#### Data for this task

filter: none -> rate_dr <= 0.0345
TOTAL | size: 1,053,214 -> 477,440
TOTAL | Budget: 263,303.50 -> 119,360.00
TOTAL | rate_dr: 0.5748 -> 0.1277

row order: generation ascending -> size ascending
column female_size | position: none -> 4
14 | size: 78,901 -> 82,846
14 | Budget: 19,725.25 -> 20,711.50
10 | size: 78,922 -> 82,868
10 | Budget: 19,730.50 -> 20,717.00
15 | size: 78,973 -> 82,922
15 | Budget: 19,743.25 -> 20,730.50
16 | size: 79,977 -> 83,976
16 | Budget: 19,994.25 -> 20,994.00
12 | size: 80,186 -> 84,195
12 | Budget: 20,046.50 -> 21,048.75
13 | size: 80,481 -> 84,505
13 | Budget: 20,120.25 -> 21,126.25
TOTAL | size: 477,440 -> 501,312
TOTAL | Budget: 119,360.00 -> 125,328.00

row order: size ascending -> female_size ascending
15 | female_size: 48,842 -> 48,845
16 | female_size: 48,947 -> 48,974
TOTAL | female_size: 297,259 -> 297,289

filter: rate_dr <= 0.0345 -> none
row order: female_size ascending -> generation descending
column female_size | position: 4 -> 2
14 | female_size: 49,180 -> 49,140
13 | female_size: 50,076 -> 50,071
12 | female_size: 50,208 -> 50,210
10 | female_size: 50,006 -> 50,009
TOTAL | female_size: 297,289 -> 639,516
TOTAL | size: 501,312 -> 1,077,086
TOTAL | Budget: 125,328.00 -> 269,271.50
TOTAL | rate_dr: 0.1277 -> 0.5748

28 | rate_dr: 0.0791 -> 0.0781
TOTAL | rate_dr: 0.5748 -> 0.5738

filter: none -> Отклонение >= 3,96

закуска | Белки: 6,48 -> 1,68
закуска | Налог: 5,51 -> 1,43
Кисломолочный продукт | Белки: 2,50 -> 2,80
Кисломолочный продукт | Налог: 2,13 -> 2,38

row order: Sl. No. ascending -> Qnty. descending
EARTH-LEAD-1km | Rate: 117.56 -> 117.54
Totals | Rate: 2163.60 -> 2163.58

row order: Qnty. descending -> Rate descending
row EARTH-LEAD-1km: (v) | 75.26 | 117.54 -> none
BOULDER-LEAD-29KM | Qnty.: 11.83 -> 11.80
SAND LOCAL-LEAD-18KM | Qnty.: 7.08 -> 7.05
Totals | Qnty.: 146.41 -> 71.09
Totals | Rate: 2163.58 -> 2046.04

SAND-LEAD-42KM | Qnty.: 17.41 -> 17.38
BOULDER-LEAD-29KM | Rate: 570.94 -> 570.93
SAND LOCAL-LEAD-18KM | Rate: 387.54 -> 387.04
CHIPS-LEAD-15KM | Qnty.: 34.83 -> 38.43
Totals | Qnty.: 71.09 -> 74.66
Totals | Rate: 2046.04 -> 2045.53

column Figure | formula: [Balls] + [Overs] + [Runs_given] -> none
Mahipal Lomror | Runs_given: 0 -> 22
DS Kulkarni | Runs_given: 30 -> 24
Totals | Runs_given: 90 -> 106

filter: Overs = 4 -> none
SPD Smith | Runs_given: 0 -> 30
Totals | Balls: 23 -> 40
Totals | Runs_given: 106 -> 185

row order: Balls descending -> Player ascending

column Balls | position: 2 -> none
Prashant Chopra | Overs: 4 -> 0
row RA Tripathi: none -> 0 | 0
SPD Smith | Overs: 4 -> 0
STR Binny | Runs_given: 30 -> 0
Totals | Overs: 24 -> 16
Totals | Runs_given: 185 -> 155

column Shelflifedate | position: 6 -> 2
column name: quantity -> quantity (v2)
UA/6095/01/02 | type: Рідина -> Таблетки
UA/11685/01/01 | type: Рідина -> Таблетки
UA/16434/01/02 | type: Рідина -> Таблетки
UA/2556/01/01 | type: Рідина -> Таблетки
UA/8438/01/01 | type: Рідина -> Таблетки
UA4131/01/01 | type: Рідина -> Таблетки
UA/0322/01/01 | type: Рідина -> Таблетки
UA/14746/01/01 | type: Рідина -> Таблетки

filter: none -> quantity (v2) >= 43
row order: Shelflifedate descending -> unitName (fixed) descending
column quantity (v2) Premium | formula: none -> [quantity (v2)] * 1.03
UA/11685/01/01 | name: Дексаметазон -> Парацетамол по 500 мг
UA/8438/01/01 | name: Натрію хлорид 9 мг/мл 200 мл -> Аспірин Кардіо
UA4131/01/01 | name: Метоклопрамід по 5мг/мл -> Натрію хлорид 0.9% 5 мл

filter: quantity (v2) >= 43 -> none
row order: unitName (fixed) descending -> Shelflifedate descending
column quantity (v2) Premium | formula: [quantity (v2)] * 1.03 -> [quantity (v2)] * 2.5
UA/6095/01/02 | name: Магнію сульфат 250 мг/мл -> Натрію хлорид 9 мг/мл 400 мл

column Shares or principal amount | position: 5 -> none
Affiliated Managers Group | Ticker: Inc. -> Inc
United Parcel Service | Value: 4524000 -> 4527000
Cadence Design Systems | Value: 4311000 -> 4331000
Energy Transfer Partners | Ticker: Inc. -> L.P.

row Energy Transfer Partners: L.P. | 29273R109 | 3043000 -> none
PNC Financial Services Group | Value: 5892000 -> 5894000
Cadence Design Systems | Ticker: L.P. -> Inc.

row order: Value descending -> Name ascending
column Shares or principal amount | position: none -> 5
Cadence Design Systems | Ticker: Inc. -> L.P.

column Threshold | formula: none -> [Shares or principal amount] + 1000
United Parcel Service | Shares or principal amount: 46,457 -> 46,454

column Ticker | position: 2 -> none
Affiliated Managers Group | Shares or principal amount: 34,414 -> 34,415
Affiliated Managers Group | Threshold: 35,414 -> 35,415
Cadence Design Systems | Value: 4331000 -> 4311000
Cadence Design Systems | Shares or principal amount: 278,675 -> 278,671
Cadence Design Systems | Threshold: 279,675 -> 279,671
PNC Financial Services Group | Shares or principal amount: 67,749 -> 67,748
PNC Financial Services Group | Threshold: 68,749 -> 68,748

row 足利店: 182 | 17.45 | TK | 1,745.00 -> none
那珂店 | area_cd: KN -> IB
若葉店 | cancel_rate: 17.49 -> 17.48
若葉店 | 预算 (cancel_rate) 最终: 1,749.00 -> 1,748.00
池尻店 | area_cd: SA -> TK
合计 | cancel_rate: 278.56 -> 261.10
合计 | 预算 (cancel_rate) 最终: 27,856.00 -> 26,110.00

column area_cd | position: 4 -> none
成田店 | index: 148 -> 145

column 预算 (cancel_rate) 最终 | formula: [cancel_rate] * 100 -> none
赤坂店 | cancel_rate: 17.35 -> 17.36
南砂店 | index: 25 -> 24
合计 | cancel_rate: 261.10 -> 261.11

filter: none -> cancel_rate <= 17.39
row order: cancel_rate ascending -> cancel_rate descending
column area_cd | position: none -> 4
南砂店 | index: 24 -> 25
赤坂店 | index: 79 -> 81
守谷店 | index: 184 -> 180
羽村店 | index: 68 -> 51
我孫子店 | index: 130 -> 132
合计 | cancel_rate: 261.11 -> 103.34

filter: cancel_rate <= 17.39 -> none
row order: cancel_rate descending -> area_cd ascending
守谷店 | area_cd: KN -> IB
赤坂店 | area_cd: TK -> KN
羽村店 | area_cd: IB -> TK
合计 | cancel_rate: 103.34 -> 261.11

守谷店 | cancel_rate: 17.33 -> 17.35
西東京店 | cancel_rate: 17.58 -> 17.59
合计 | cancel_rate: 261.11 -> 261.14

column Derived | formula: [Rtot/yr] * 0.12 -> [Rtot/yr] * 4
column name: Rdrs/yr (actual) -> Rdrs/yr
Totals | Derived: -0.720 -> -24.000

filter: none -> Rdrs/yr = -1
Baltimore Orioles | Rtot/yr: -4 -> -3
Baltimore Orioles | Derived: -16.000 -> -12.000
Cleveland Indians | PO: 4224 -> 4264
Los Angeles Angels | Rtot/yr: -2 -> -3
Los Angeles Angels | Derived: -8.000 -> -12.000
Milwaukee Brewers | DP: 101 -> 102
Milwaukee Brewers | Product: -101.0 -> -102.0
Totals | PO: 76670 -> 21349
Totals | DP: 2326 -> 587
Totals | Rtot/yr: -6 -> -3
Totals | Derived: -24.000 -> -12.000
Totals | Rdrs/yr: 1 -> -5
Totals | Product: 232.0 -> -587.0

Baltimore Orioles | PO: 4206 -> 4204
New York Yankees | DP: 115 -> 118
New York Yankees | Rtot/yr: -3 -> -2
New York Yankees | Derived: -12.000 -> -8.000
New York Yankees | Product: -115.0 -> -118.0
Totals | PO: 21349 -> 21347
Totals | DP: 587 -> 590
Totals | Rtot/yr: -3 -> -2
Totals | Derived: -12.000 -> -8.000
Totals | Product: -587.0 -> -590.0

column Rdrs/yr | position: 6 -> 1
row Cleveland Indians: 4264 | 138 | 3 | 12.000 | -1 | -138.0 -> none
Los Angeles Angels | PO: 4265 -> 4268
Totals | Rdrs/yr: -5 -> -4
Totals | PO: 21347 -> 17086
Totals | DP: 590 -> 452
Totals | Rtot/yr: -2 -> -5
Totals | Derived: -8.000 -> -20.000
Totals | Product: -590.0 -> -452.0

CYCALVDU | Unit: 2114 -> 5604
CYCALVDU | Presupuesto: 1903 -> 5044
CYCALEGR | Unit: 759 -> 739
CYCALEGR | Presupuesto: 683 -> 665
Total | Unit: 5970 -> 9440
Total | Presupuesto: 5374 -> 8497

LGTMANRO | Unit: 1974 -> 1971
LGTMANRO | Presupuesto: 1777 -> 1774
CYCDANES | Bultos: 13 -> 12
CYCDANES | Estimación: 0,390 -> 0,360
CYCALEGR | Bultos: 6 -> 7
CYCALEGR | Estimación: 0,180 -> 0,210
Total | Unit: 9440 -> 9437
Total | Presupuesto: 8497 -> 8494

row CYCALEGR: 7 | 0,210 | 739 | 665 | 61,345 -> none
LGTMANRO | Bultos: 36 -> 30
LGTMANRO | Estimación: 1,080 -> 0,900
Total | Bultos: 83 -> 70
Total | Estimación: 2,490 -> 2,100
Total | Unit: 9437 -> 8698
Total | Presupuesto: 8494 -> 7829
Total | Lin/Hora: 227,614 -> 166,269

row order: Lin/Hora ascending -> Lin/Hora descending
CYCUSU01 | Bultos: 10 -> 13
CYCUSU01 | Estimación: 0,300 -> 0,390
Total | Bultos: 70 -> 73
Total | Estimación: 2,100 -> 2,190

########

● **Prompt**: Exactly the lines above from the one with "column Ticker | position: 2 -> none" to the one with "若葉店 | cancel_rate: 17.49 -> 17.48", both included, are to be quoted; leave the rest out.

● **Result for this exercise**:
column Ticker | position: 2 -> none
Affiliated Managers Group | Shares or principal amount: 34,414 -> 34,415
Affiliated Managers Group | Threshold: 35,414 -> 35,415
Cadence Design Systems | Value: 4331000 -> 4311000
Cadence Design Systems | Shares or principal amount: 278,675 -> 278,671
Cadence Design Systems | Threshold: 279,675 -> 279,671
PNC Financial Services Group | Shares or principal amount: 67,749 -> 67,748
PNC Financial Services Group | Threshold: 68,749 -> 68,748

row 足利店: 182 | 17.45 | TK | 1,745.00 -> none
那珂店 | area_cd: KN -> IB
若葉店 | cancel_rate: 17.49 -> 17.48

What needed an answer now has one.